Here’s a brief history:
College games
Boston College has played dozens of games at Fenway, often using it while their home stadium was being built or renovated, starting in 1915. In 1940, six years after the park was damaged by fire and renovated to take the footprint we know today, more than 40,000 packed the seats and the field to see the Eagles defeat Georgetown, which took a 23-game winning streak into the game. Rarely, Grantland Rice wrote, “do such heralded teams not only rise to the occasion but rise well above it in spectacular style.” BC won, 19-18, in what is considered one of the best college games of the 20th Century.
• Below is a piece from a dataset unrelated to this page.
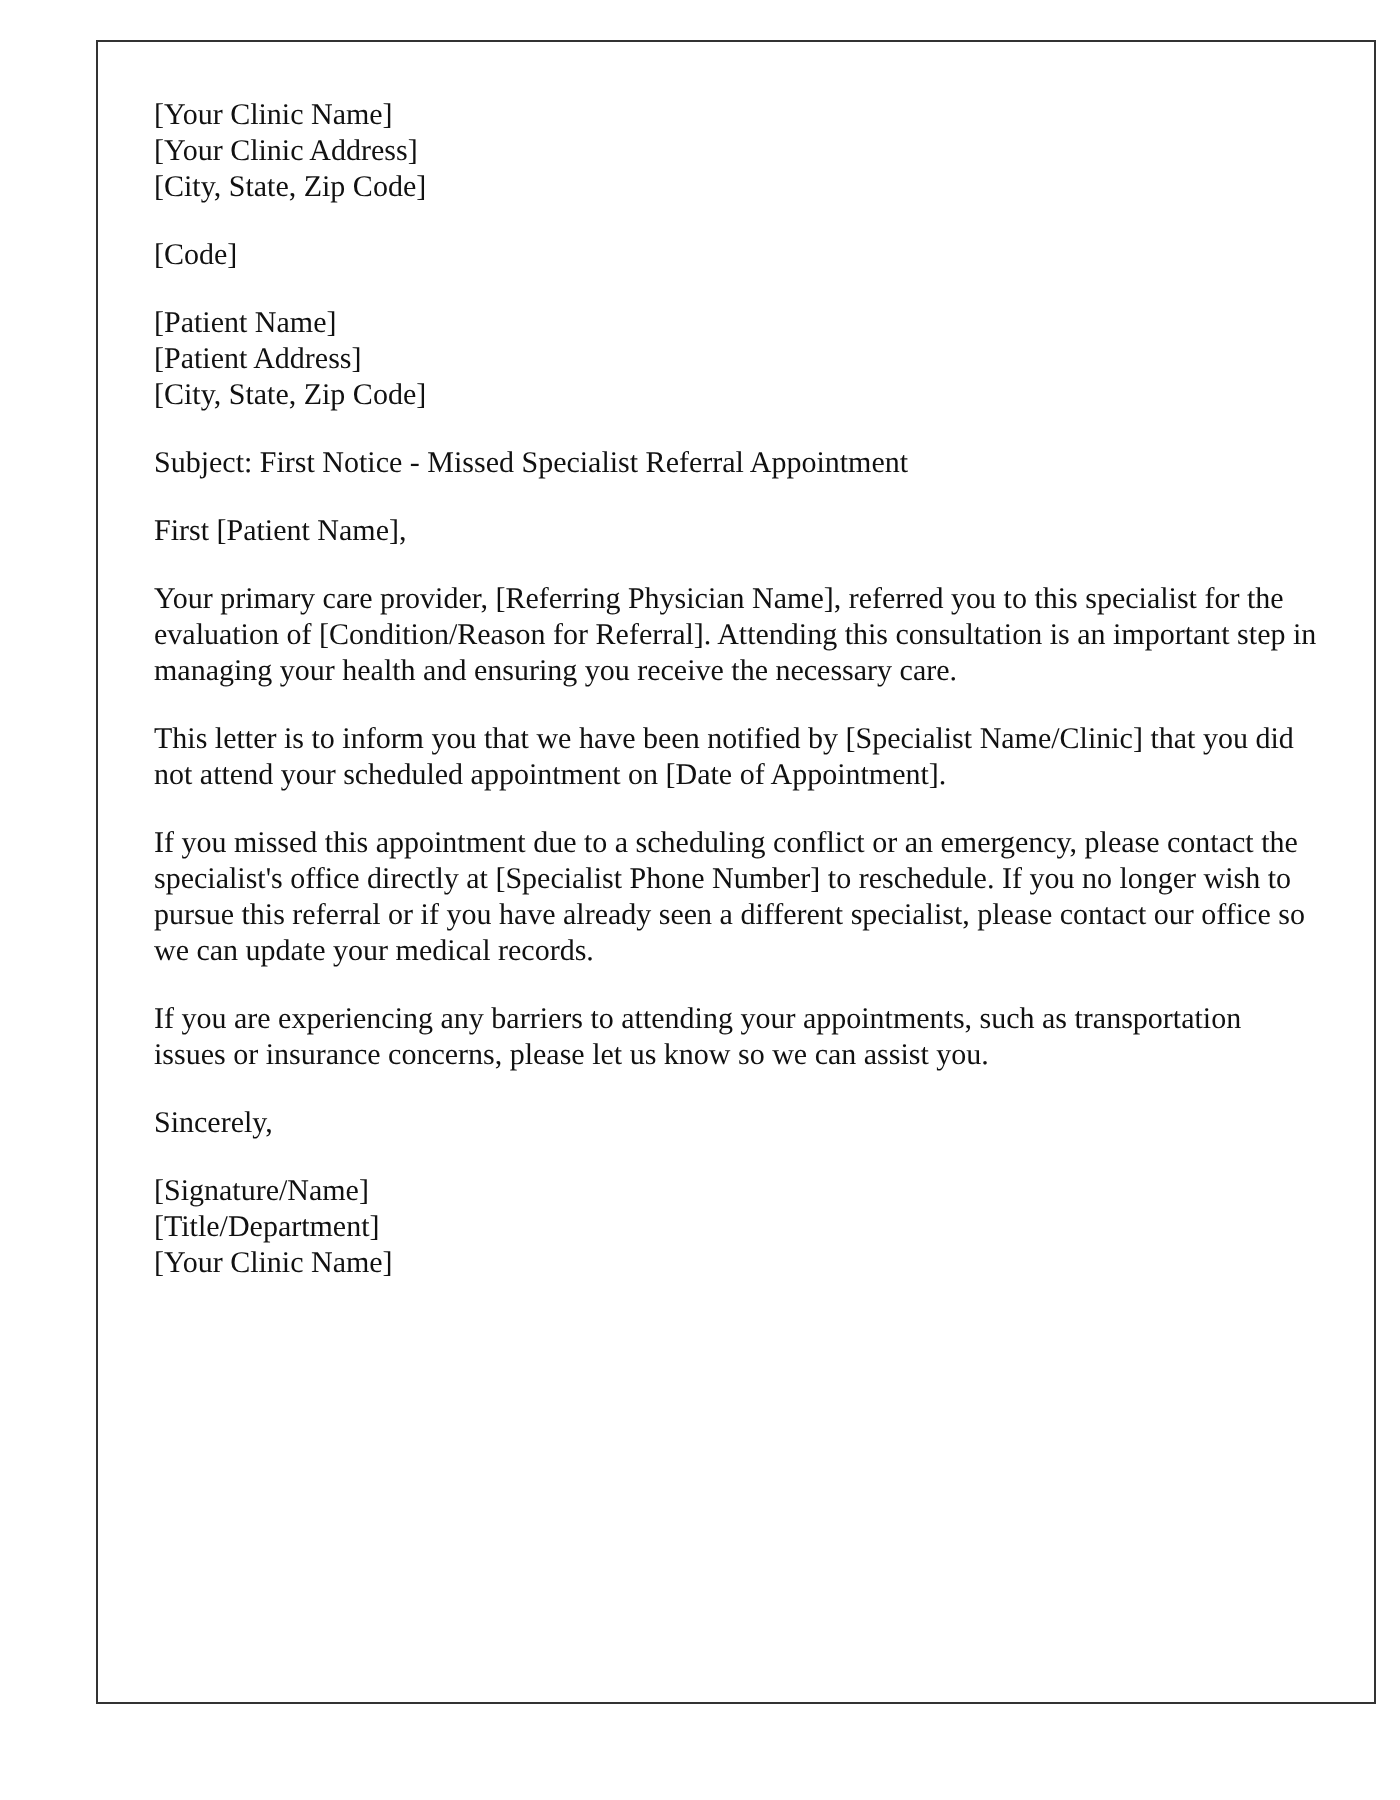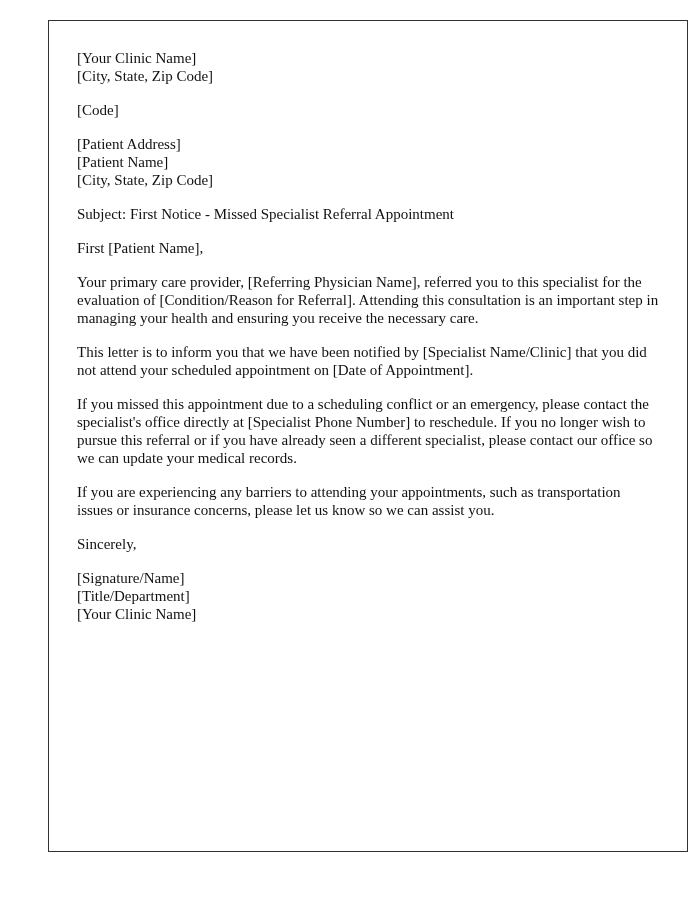"[Your Clinic Address]" span.line { html: none -> <span>[Your Clinic Address]</span> }
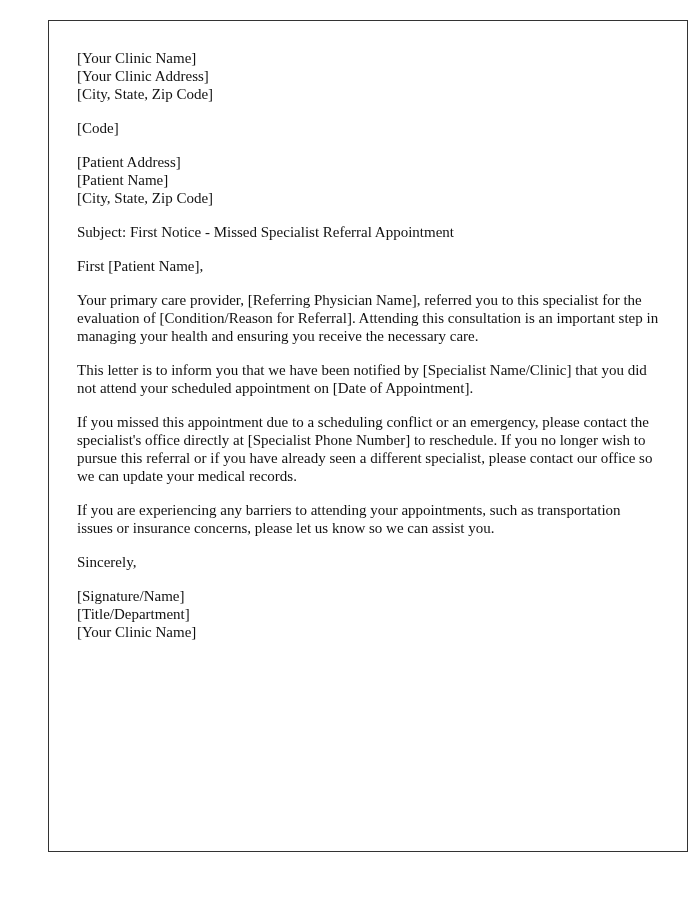"[Patient Address]" span.line { order: before "[Patient Name]" -> after "[Patient Name]" }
On Nov. 12, 1949, an illness left a game between Boston University and Maryland without a broadcaster. A 22-year-old Fordham grad named Vin Scully got his first big assignment, calling Maryland’s 14-13 victory before more than 3,000.
Braves, Yanks and Patriots
In 1926, a new league, the American Professional Football League, tried a team in Boston, the Bulldogs, but lasted only six games. Later, another fledgling circuit, the AFL, fielded the Shamrocks at Fenway
In 1933, George Preston Marshall was awarded a franchise in the more established NFL and first called it the Braves, the name of the NL baseball franchise, then joined the Lions and Bears in using a name close, but not identical to the baseball team in town and went with the Redskins. They played at both Fenway Park and Braves Field between 1933-37 before moving to Washington.
During the 1940s, the Boston Yanks joined the NFL, so named because owner Ted Collins really wanted to be in New York and use Yankee Stadium. During World War II, the team merged with the Brooklyn Tigers and were known simply as The Yanks. Neither successful on the field or at the Fenway box office, Collins asked the league to allow him to fold the franchise as a tax write-off, then he moved to New York as the Bulldogs. The franchise later became the Dallas Texans and the Baltimore Colts.
After two years at Boston University’s Nickerson Field, the AFL’s Patriots moved to Fenway in 1963, where future owner Robert Kraft first saw them play. To solve the sight-line problems, a deep bank of temporary bleachers were situated in front of the Green Monster, the field moved closer to the grandstand, running from home plate along the rightful line to Pesky’s Pole, and the teams located on the same sideline. The Patriots reached the championship game that year. Scheduling conflicts with the Red Sox became untenable, and the Patriots moved to BC, Harvard and finally their own place in Foxborough.
Back to school
Football was not played at Fenway for 47 years, but by the 2010s the “fish out of water” concept began to take hold, college and pro hockey was successful in large, outdoor arenas, Wrigley Field began hosting football, and Yankee Stadium got back in the football business, staging the Pinstripe Bowl. In 2015, Boston College and Notre Dame played at Fenway, drawing 38,686. ND won, 19-16, but the Fenway Sports Management like the idea and began opening the park up for high school and college football, including BC’s 39-16 win over UConn on Nov. 18, 2017.
The Fenway Bowl was born. Louisville defeated Cincinnati in 2022, BC defeated SMU in 2023. For this game, the American Athletic Conference, which has a tie-in with Fenway, was agreeable to an independent New England team, UConn (8-4), being invited to play the ACC’s rep, UNC (6-6), which has hired former Patriots’ coach Bill Belichick to take over its program next season. The venue, perhaps a precursor, was blanketed with snow the weekend before the game.